Quatre ans, après le drame qui a bouleversé le pays, la Cour d’appel de Bamako a rendu un verdict historique ce mardi 19 mai 2026. Mohamed Haïdara a été condamné à la peine capitale pour le meurtre de son épouse, tandis que son complice écope de 7 ans de prison. Un signal fort de la justice malienne contre l’impunité des féminicides.

Un verdict exemplaire

La Chambre criminelle de la Cour d’appel de Bamako a tranché avec fermeté. Reconnu coupable du meurtre de sa conjointe, la caporale de la Garde nationale Aïché Barry, Mohamed Haïdara a été condamné à la peine de mort. Son complice, Bakary B. Sangaré, a quant à lui été condamné à sept ans de réclusion criminelle. Ce procès, initialement prévu en avril et impatiemment attendu par la société civile, marque un tournant judiciaire majeur au Mali.

Rappel d’un drame absolu

Le calvaire de la victime remonte à la nuit du 9 au 10 mai 2022. La caporale Aïché Barry avait été brûlée vive dans sa chambre à Hamdallaye, Bamako. Après l’horreur est venue l’indignation : arrêté juste après les faits, Mohamed Haïdara s’était évadé de sa garde à vue à la gendarmerie, avant d’être capturé à nouveau en juin 2022, dans les environs de Sangarébougou.

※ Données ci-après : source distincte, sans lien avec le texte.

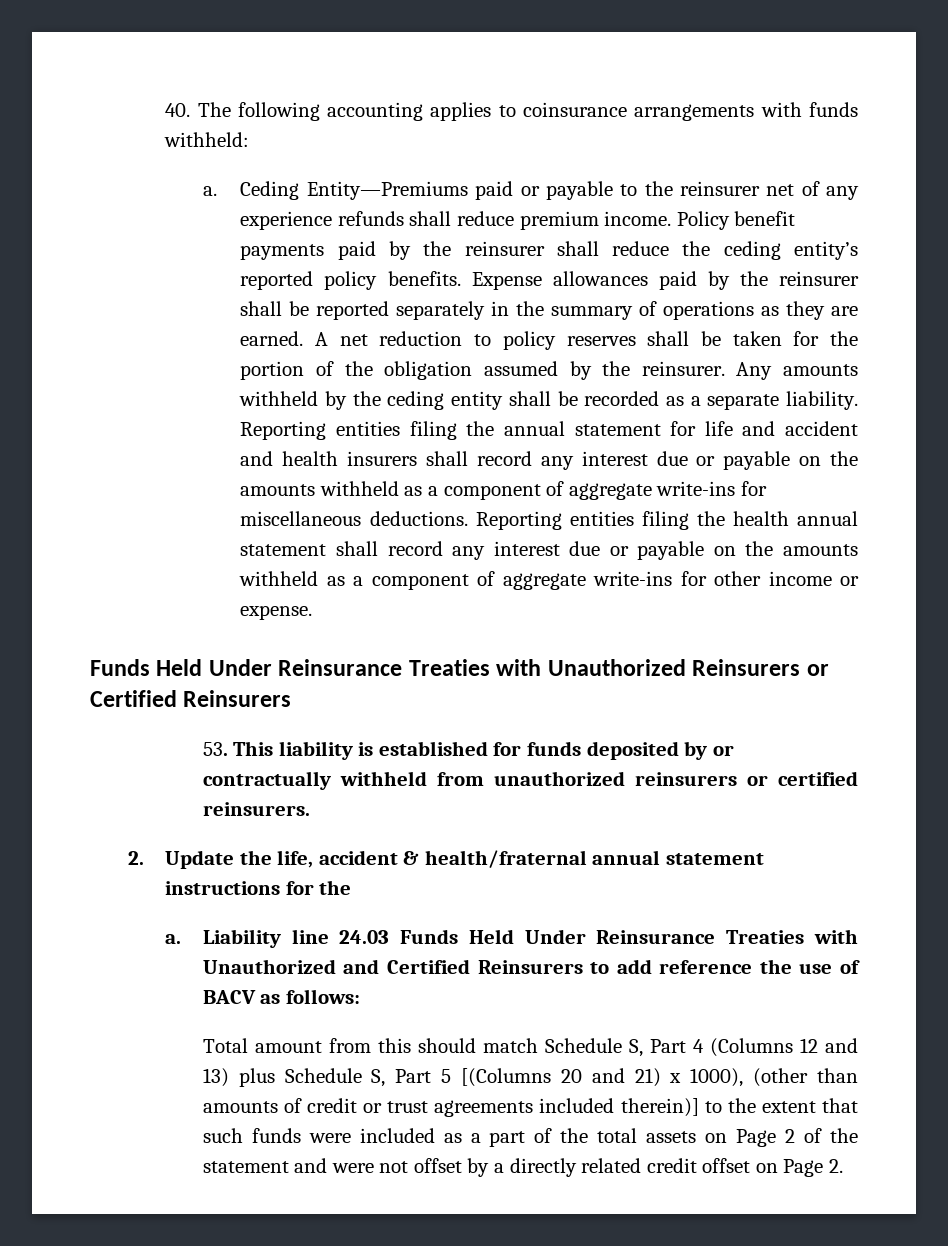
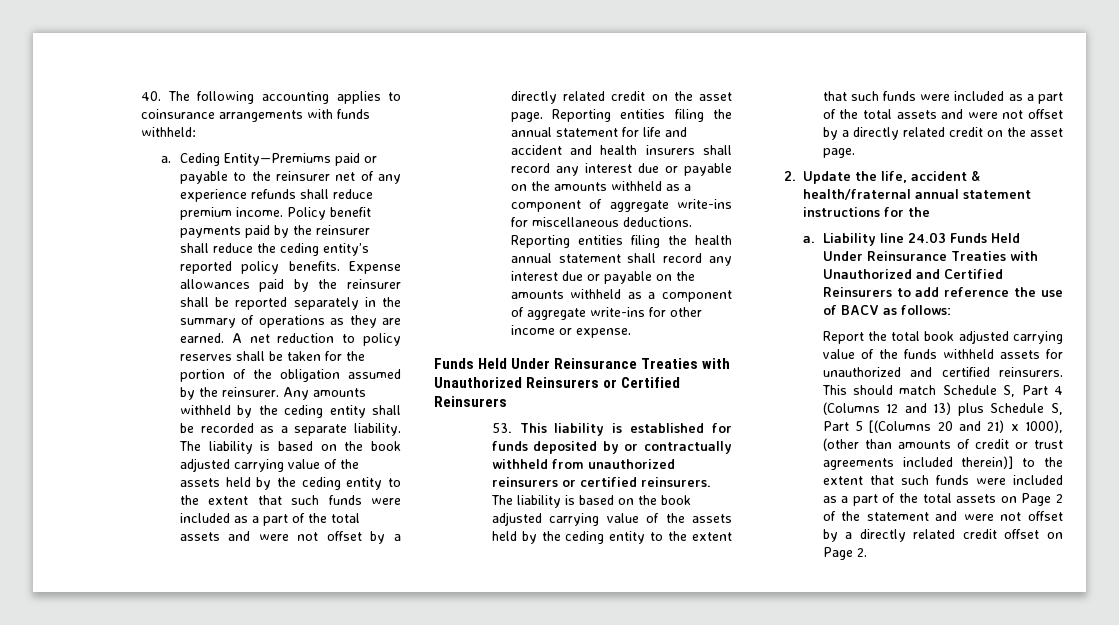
- Any amounts withheld by the ceding entity shall be recorded as a separate liability.
+ Any amounts withheld by the ceding entity shall be recorded as a separate liability. The liability is based on the book adjusted carrying value of the assets held by the ceding entity to the extent that such funds were included as a part of the total assets and were not offset by a directly related credit on the asset page.
- 53. This liability is established for funds deposited by or contractually withheld from unauthorized reinsurers or certified reinsurers.
+ 53. This liability is established for funds deposited by or contractually withheld from unauthorized reinsurers or certified reinsurers. The liability is based on the book adjusted carrying value of the assets held by the ceding entity to the extent that such funds were included as a part of the total assets and were not offset by a directly related credit on the asset page.
- Total amount from this should match Schedule S, Part 4 (Columns 12 and 13) plus Schedule S, Part 5 [(Columns 20 and 21) x 1000), (other than amounts of credit or trust agreements included therein)] to the extent that such funds were included as a part of the total assets on Page 2 of the statement and were not offset by a directly related credit offset on Page 2.
+ Report the total book adjusted carrying value of the funds withheld assets for unauthorized and certified reinsurers. This should match Schedule S, Part 4 (Columns 12 and 13) plus Schedule S, Part 5 [(Columns 20 and 21) x 1000), (other than amounts of credit or trust agreements included therein)] to the extent that such funds were included as a part of the total assets on Page 2 of the statement and were not offset by a directly related credit offset on Page 2.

Le symbole de la lutte contre les féminicides

Cette affaire a suscité une vive émotion à travers tout le pays. Portée par des organisations de défense des droits des femmes et des figures publiques, elle est devenue le symbole de la lutte contre les violences basées sur le genre (VBG) au Mali. En prononçant cette sentence, la justice malienne envoie un message clair : honorer la mémoire d’une femme militaire arrachée aux siens, et briser définitivement l’impunité face aux violences conjugales.